- AIM OF THE TASK -
Use the entries below and reproduce exactly the lines from the one containing "order date: 2016-03-02 -> 2016-02-17" down to the one containing "total: 4435.62 -> 4337.68", both of them included.

DATA TO PROCESS: Begin

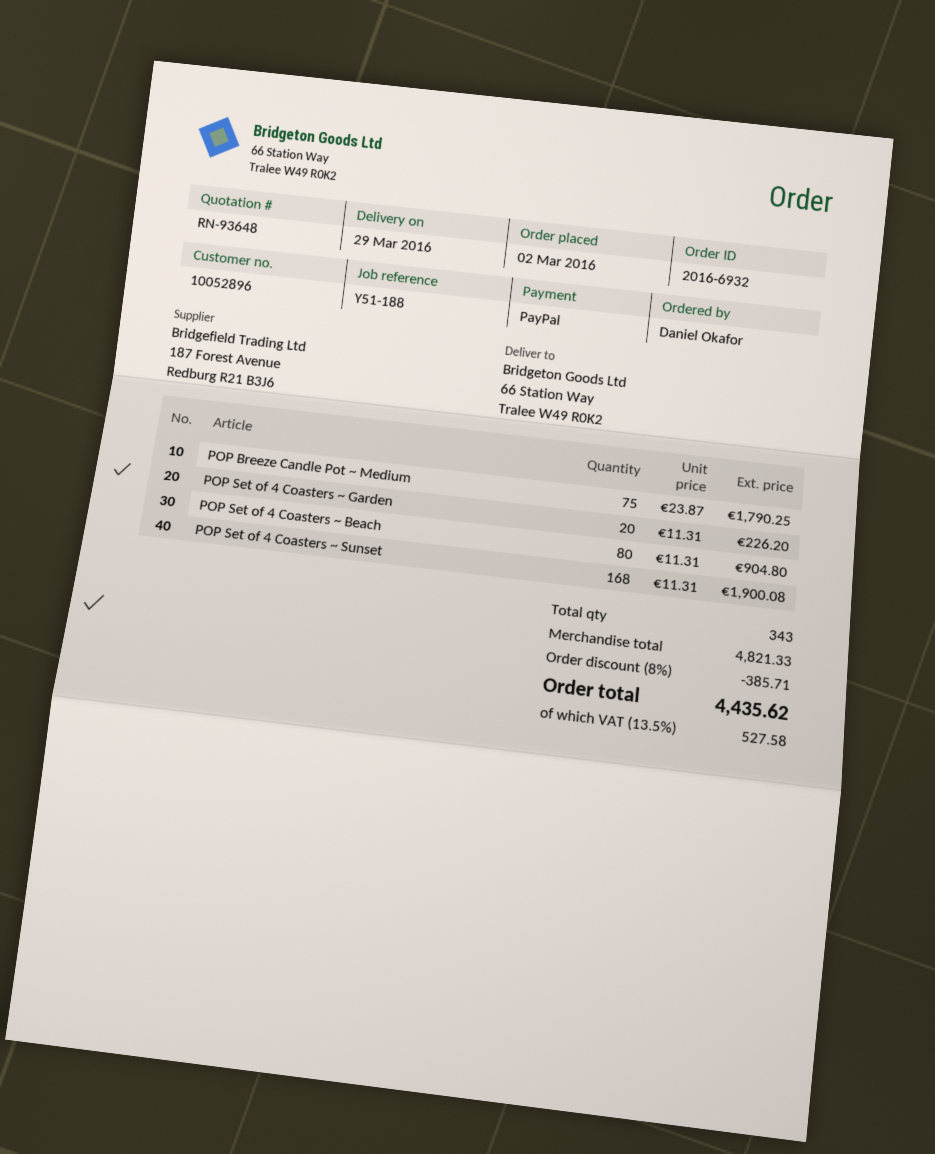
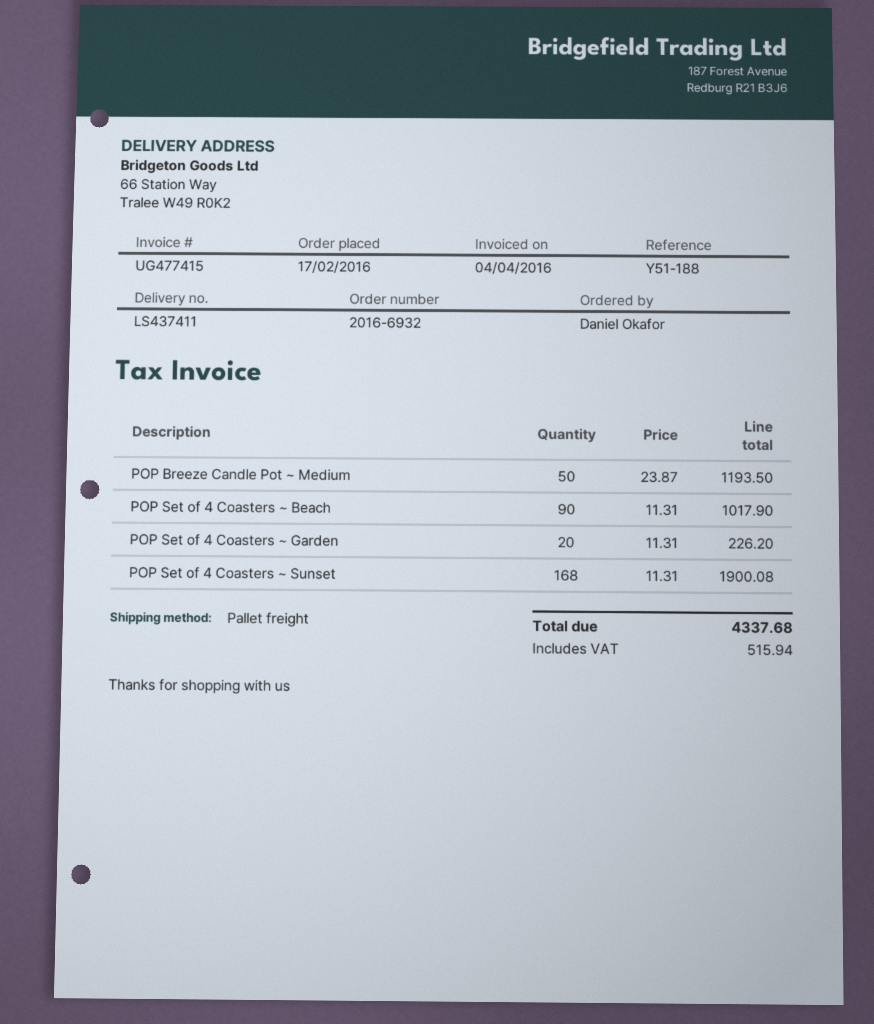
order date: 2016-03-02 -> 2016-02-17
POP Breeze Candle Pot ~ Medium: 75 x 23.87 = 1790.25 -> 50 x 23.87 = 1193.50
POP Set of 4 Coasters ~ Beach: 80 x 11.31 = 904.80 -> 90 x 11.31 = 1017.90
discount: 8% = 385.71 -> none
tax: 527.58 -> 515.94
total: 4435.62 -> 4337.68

DATA TO PROCESS: End
DATA TO PROCESS: Begin

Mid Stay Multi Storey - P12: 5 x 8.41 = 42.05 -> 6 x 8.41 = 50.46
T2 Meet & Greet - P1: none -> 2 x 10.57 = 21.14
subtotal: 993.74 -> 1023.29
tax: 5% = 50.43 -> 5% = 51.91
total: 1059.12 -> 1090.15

DATA TO PROCESS: End

- RESPONSE TO THE EXERCISE -
order date: 2016-03-02 -> 2016-02-17
POP Breeze Candle Pot ~ Medium: 75 x 23.87 = 1790.25 -> 50 x 23.87 = 1193.50
POP Set of 4 Coasters ~ Beach: 80 x 11.31 = 904.80 -> 90 x 11.31 = 1017.90
discount: 8% = 385.71 -> none
tax: 527.58 -> 515.94
total: 4435.62 -> 4337.68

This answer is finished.